UrbanBIS: a Large-scale Benchmark for Fine-grained Urban Building
Instance Segmentation
- URL: http://arxiv.org/abs/2305.02627v1
- Date: Thu, 4 May 2023 08:01:38 GMT
- Title: UrbanBIS: a Large-scale Benchmark for Fine-grained Urban Building
Instance Segmentation
- Authors: Guoqing Yang, Fuyou Xue, Qi Zhang, Ke Xie, Chi-Wing Fu, Hui Huang
- Abstract summary: UrbanBIS comprises six real urban scenes, with 2.5 billion points, covering a vast area of 10.78 square kilometers.
UrbanBIS provides semantic-level annotations on a rich set of urban objects, including buildings, vehicles, vegetation, roads, and bridges.
UrbanBIS is the first 3D dataset that introduces fine-grained building sub-categories.

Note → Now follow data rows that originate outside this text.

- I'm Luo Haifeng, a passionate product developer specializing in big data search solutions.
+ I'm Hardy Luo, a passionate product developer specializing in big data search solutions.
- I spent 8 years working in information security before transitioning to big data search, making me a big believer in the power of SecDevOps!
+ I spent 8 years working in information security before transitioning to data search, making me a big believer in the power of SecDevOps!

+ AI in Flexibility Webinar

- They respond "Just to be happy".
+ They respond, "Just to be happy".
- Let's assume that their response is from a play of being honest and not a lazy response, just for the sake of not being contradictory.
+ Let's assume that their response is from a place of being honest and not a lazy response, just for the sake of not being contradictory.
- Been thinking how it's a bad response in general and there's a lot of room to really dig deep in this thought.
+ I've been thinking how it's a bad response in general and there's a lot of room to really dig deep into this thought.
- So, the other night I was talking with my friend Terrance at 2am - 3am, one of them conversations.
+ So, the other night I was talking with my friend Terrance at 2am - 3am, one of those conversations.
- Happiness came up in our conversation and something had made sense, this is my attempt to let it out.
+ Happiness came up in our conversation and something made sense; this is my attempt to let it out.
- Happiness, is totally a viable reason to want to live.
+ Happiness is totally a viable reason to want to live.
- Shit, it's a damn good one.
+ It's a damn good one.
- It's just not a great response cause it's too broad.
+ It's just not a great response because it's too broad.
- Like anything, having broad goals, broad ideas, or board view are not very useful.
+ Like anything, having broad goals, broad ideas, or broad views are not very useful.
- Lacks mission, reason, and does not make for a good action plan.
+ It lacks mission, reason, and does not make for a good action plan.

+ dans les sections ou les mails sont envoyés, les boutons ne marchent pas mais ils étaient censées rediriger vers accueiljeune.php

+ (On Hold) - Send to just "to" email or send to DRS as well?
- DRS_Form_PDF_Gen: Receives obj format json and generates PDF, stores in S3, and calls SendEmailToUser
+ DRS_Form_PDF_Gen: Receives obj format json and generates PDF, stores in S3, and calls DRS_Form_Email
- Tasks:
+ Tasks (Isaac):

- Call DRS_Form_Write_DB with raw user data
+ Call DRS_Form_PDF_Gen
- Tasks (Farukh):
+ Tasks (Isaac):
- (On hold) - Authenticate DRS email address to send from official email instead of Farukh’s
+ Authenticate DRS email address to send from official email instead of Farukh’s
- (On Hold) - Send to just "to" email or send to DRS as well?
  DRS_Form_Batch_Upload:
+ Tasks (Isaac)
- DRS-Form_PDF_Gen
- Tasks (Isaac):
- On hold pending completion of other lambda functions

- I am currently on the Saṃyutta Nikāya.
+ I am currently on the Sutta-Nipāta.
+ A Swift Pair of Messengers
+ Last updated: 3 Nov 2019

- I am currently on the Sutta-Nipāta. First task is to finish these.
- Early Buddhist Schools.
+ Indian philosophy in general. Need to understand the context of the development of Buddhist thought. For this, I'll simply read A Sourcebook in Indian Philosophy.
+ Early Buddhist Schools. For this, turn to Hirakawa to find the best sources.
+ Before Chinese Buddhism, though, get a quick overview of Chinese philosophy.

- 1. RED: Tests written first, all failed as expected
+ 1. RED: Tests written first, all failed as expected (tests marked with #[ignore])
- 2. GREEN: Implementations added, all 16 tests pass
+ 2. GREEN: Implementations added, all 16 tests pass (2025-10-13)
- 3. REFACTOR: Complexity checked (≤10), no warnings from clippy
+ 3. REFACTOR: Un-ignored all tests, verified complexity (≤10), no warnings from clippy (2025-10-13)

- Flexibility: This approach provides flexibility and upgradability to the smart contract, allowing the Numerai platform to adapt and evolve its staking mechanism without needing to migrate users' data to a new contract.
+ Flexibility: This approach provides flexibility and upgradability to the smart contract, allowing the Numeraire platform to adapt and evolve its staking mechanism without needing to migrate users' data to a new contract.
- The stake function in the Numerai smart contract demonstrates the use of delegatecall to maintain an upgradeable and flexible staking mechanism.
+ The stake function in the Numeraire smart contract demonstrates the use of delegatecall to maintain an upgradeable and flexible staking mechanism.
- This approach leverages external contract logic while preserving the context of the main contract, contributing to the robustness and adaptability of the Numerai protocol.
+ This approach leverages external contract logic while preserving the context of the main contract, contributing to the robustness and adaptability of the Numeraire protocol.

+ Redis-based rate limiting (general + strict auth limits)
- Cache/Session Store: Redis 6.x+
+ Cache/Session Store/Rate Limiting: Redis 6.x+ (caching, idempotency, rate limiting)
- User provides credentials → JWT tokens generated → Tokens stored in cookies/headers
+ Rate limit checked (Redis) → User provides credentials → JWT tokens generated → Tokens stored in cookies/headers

- Score: 50.52615875873055
- License: http://arxiv.org/licenses/nonexclusive-distrib/1.0/
- Abstract: We present the UrbanBIS benchmark for large-scale 3D urban understanding,
supporting practical urban-level semantic and building-level instance
segmentation. UrbanBIS comprises six real urban scenes, with 2.5 billion
points, covering a vast area of 10.78 square kilometers and 3,370 buildings,
captured by 113,346 views of aerial photogrammetry. Particularly, UrbanBIS
provides not only semantic-level annotations on a rich set of urban objects,
including buildings, vehicles, vegetation, roads, and bridges, but also
instance-level annotations on the buildings. Further, UrbanBIS is the first 3D
dataset that introduces fine-grained building sub-categories, considering a
wide variety of shapes for different building types. Besides, we propose B-Seg,
a building instance segmentation method to establish UrbanBIS. B-Seg adopts an
end-to-end framework with a simple yet effective strategy for handling
large-scale point clouds. Compared with mainstream methods, B-Seg achieves
better accuracy with faster inference speed on UrbanBIS. In addition to the
carefully-annotated point clouds, UrbanBIS provides high-resolution
aerial-acquisition photos and high-quality large-scale 3D reconstruction
models, which shall facilitate a wide range of studies such as multi-view
stereo, urban LOD generation, aerial path planning, autonomous navigation, road
network extraction, and so on, thus serving as an important platform for many
intelligent city applications.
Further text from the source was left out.